Stations en gebouwen[bewerken | brontekst bewerken]
Langs de spoorlijn werden voornamelijk de standaardstations van de KNLS gebouwd. Het Loo kreeg in 1886 een uniek ontwerp. In Apeldoorn en Hattemerbroek werd gebruikgemaakt van de bestaande stations van respectievelijk de HSM en de NCS. Epe, Heerde en Hattem kregen grote stationsgebouwen van het type 1e klasse. In Vaassen werd een standaard stationsgebouw 2e klasse gebouwd.
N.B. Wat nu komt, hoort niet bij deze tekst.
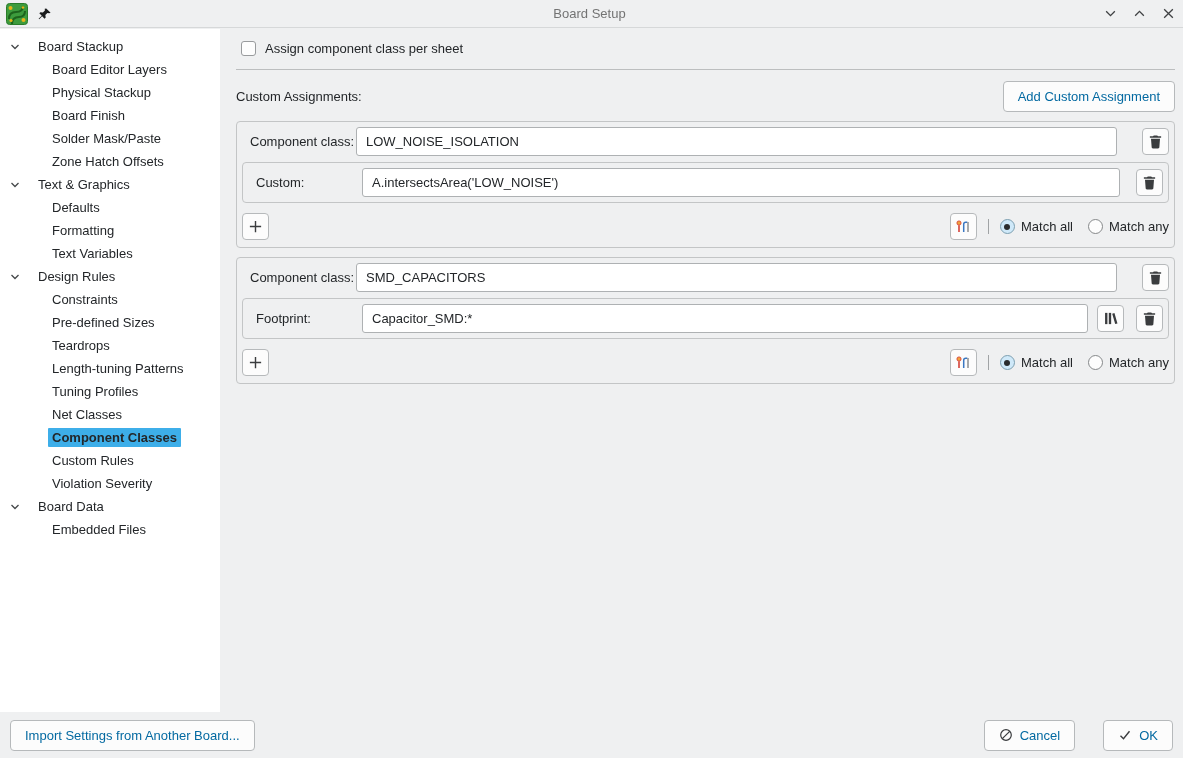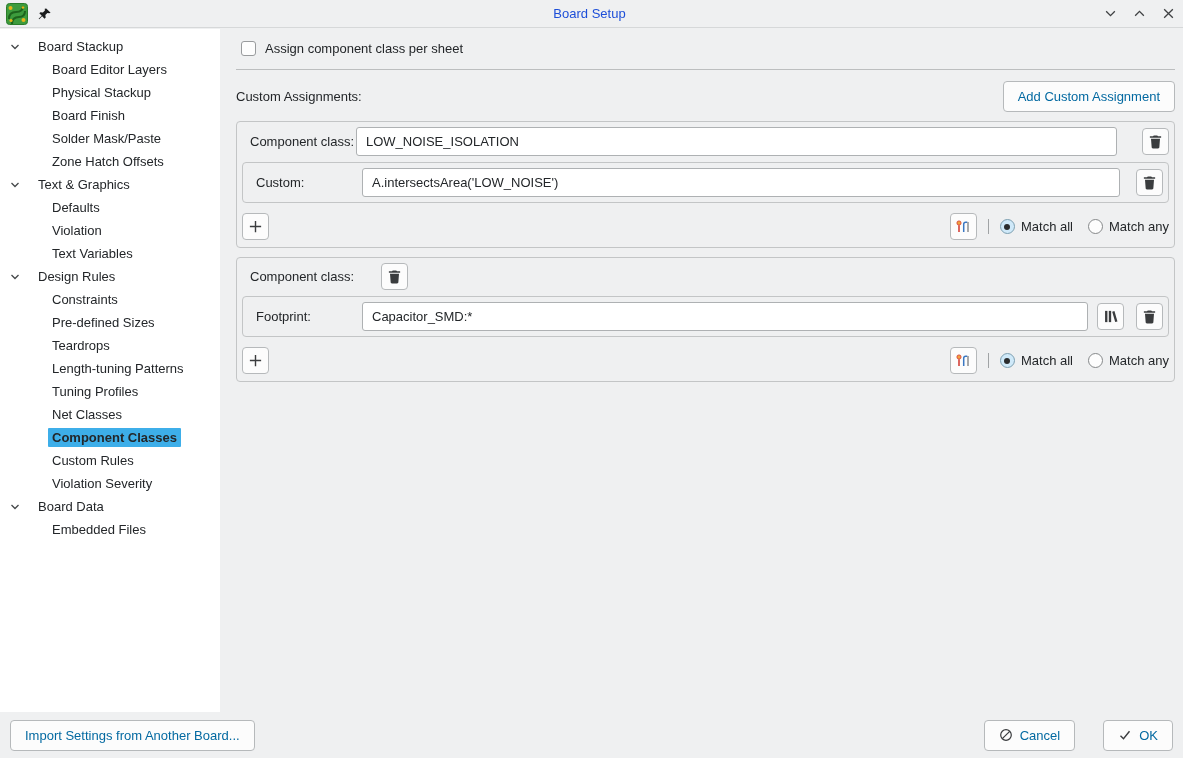"Board Setup" .titlebar .title { color: #1d4ed8 -> #737373 }
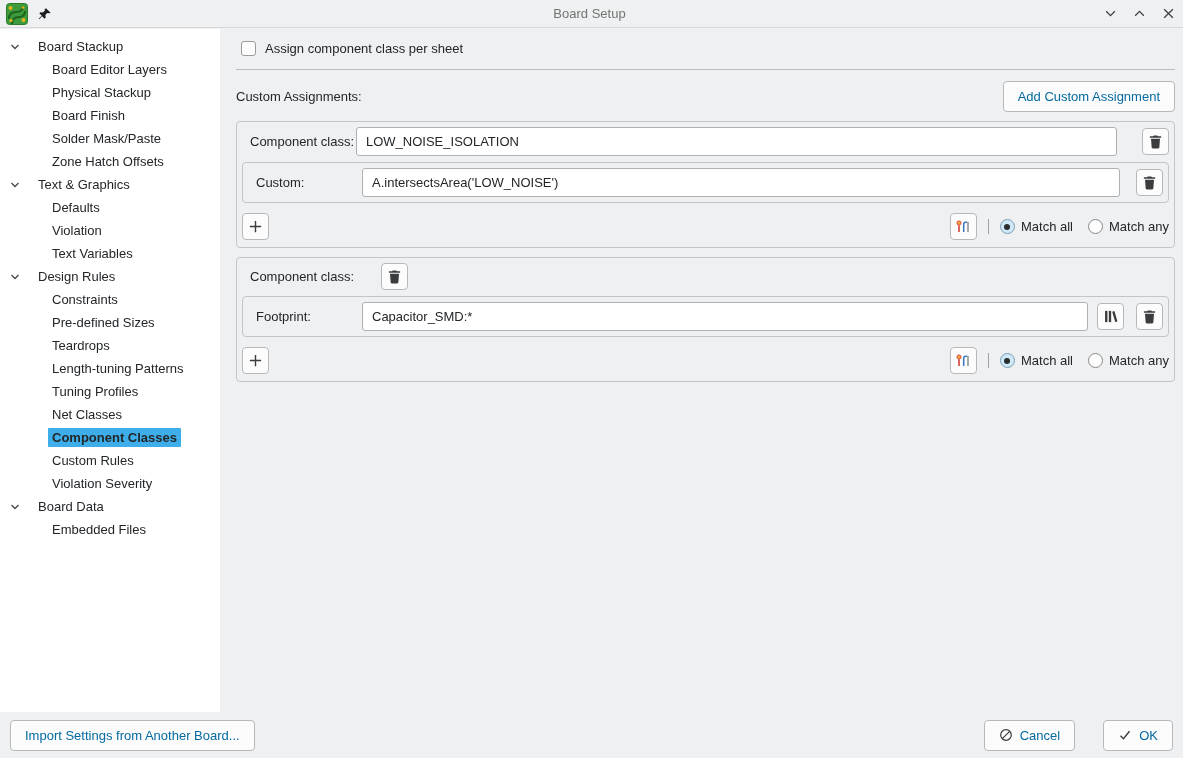"Violation" span.lbl { text: Violation -> Formatting }
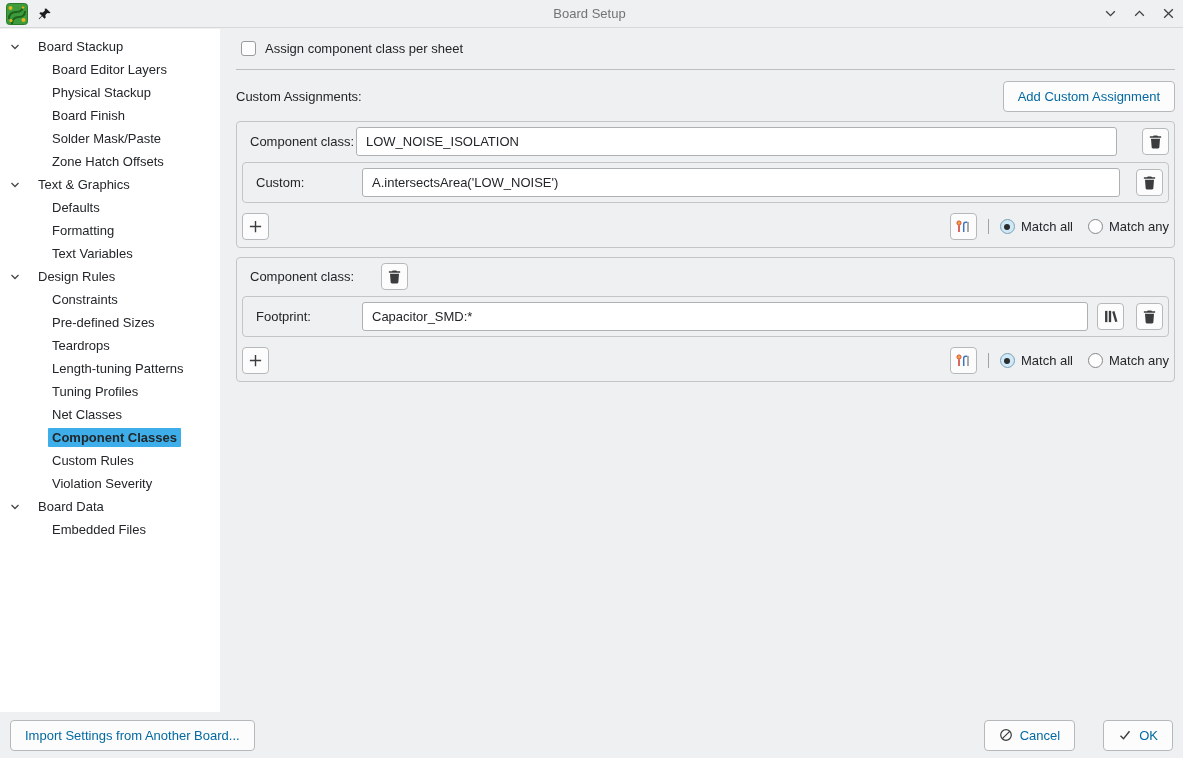"SMD_CAPACITORS" input { html: none -> <input> }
Emst en Wapenveld kregen een stationsgebouw 3e klasse. Kampen Zuid kreeg in 1913 een stationsgebouw in de stijl die bij de HSM gebruikelijk was. Dit gebouw werd na ruim twintig jaar alweer gesloopt. Behalve het stationsgebouw van Wapenveld, Heerde en Vaassen zijn alle gebouwen na de sluiting van de Baronnenlijn begin jaren 70 gesloopt.

Restanten 
Langs het voormalige traject van de spoorlijn zijn nog diverse herkenningspunten bewaard gebleven. Zo zijn in Apeldoorn beide verbindingsbogen nog te herkennen en in gebruik als onverhard wandelpad. Daarnaast staan in de stad nog enkele voormalige baanwachterswoningen en is de voormalige spoorlijn herkenbaar als groenstrook. Buiten Apeldoorn is bijna het volledige tracé geasfalteerd en in gebruik als fietspad. In Vaassen is het stationsgebouw bewaard gebleven en in Epe staat nog een oude baanwachterswoning.
•    Station Vaassen bevindt zich aan de Stationsstraat 98.
•    Aan de Asselsestraat 184 in Apeldoorn ligt wachtpost 1A.
•    Wachtpost 1B bevindt zich aan de Soerenseweg 62 te Apeldoorn.

•    Wachtpost 8 ligt aan de Spoorlaan 1 in Epe.